Browser ◄──► app.py (FastAPI) ◄──► Ollama (LLM)
                    │
                    ▼ (when uncertain)
               SearXNG (web search)

JarvisChat acts as middleware between your browser and Ollama. When the model's perplexity exceeds a threshold (default 15.0) or it refuses to answer, JarvisChat automatically queries SearXNG, injects the results, and re-prompts the model.

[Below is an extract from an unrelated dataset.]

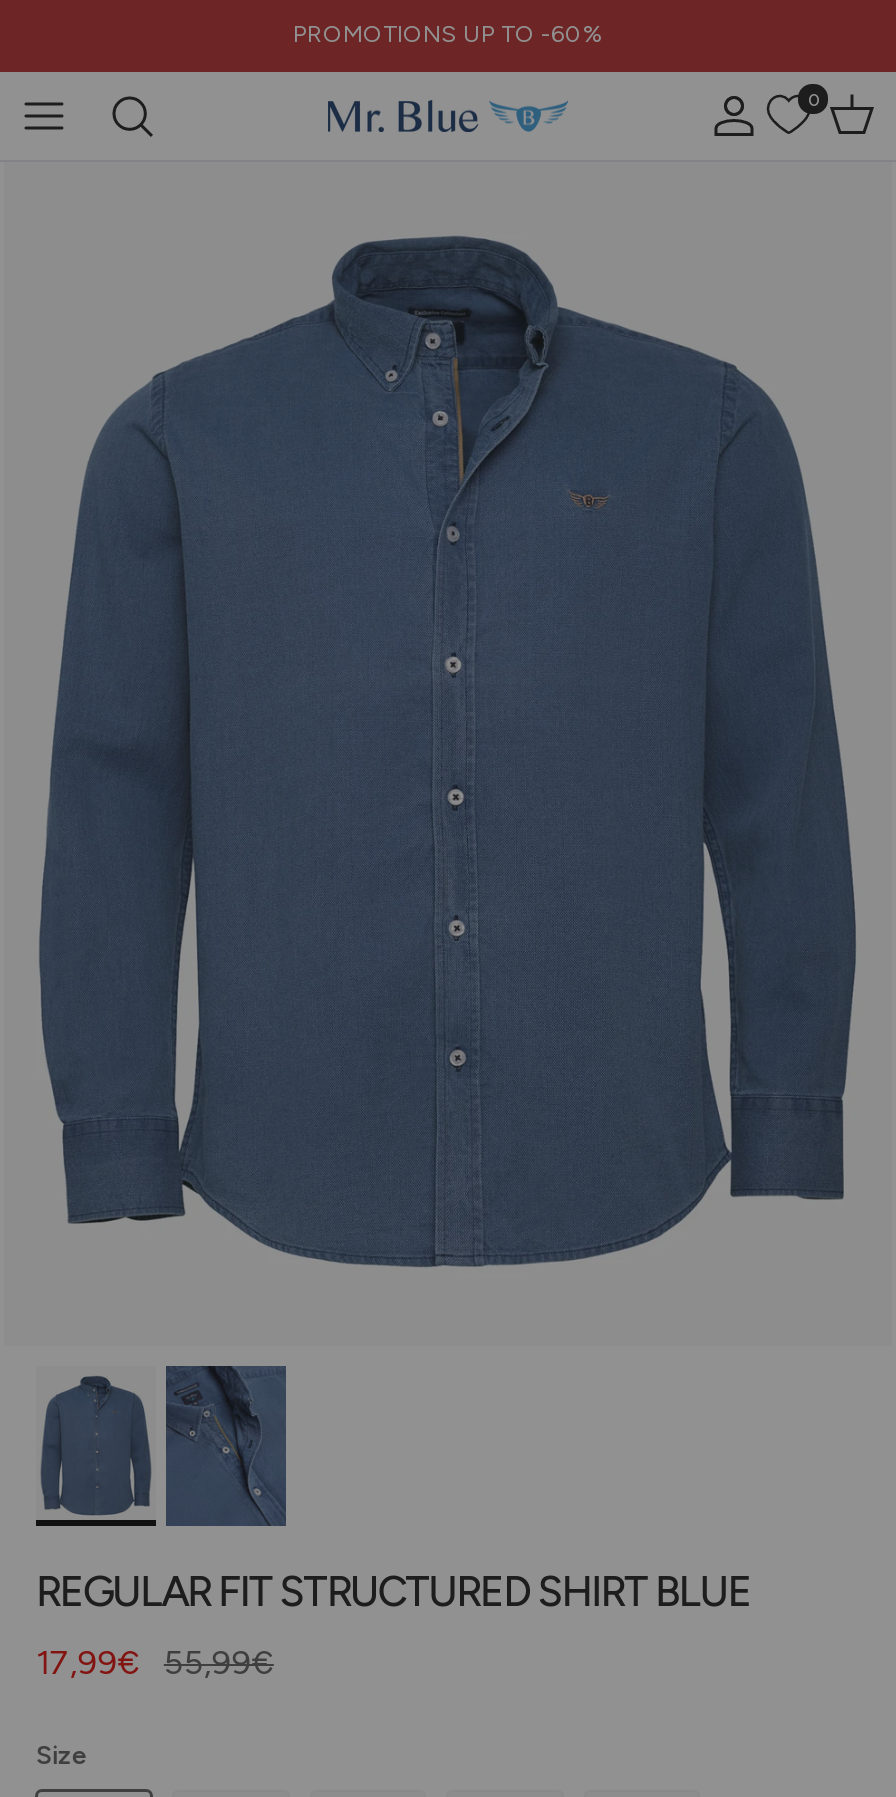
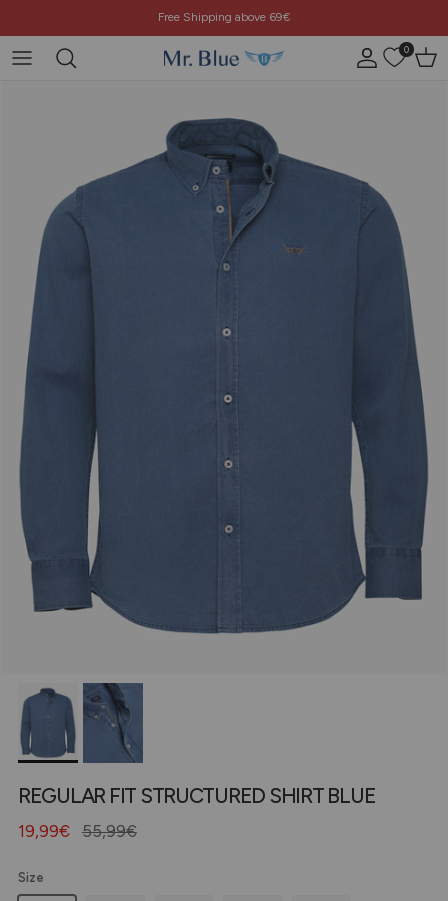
- PROMOTIONS UP TO -60%
+ Free Shipping above 69€

- 17,99€ 55,99€
+ 19,99€ 55,99€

This is NOT training — SearXNG is only used at runtime as a fallback for uncertain responses.

Requirements

Python 3.11+ (tested on 3.13)
Ollama running locally (default: localhost:11434)
SearXNG (optional, for web search — default: localhost:8888)

Installation

# Clone or download app.py
git clone https://llgit.llamachile.shop/gramps/jarvischat.git
cd jarvischat

# Install dependencies
pip install fastapi httpx uvicorn

# Run
python app.py
# or
uvicorn app:app --host 0.0.0.0 --port 8080

Open http://localhost:8080 in your browser.

Running as a Service

Important: Although JarvisChat is a single-file Python application, it's designed to run as a persistent service alongside Ollama — not as a one-off script. Both services should start on boot.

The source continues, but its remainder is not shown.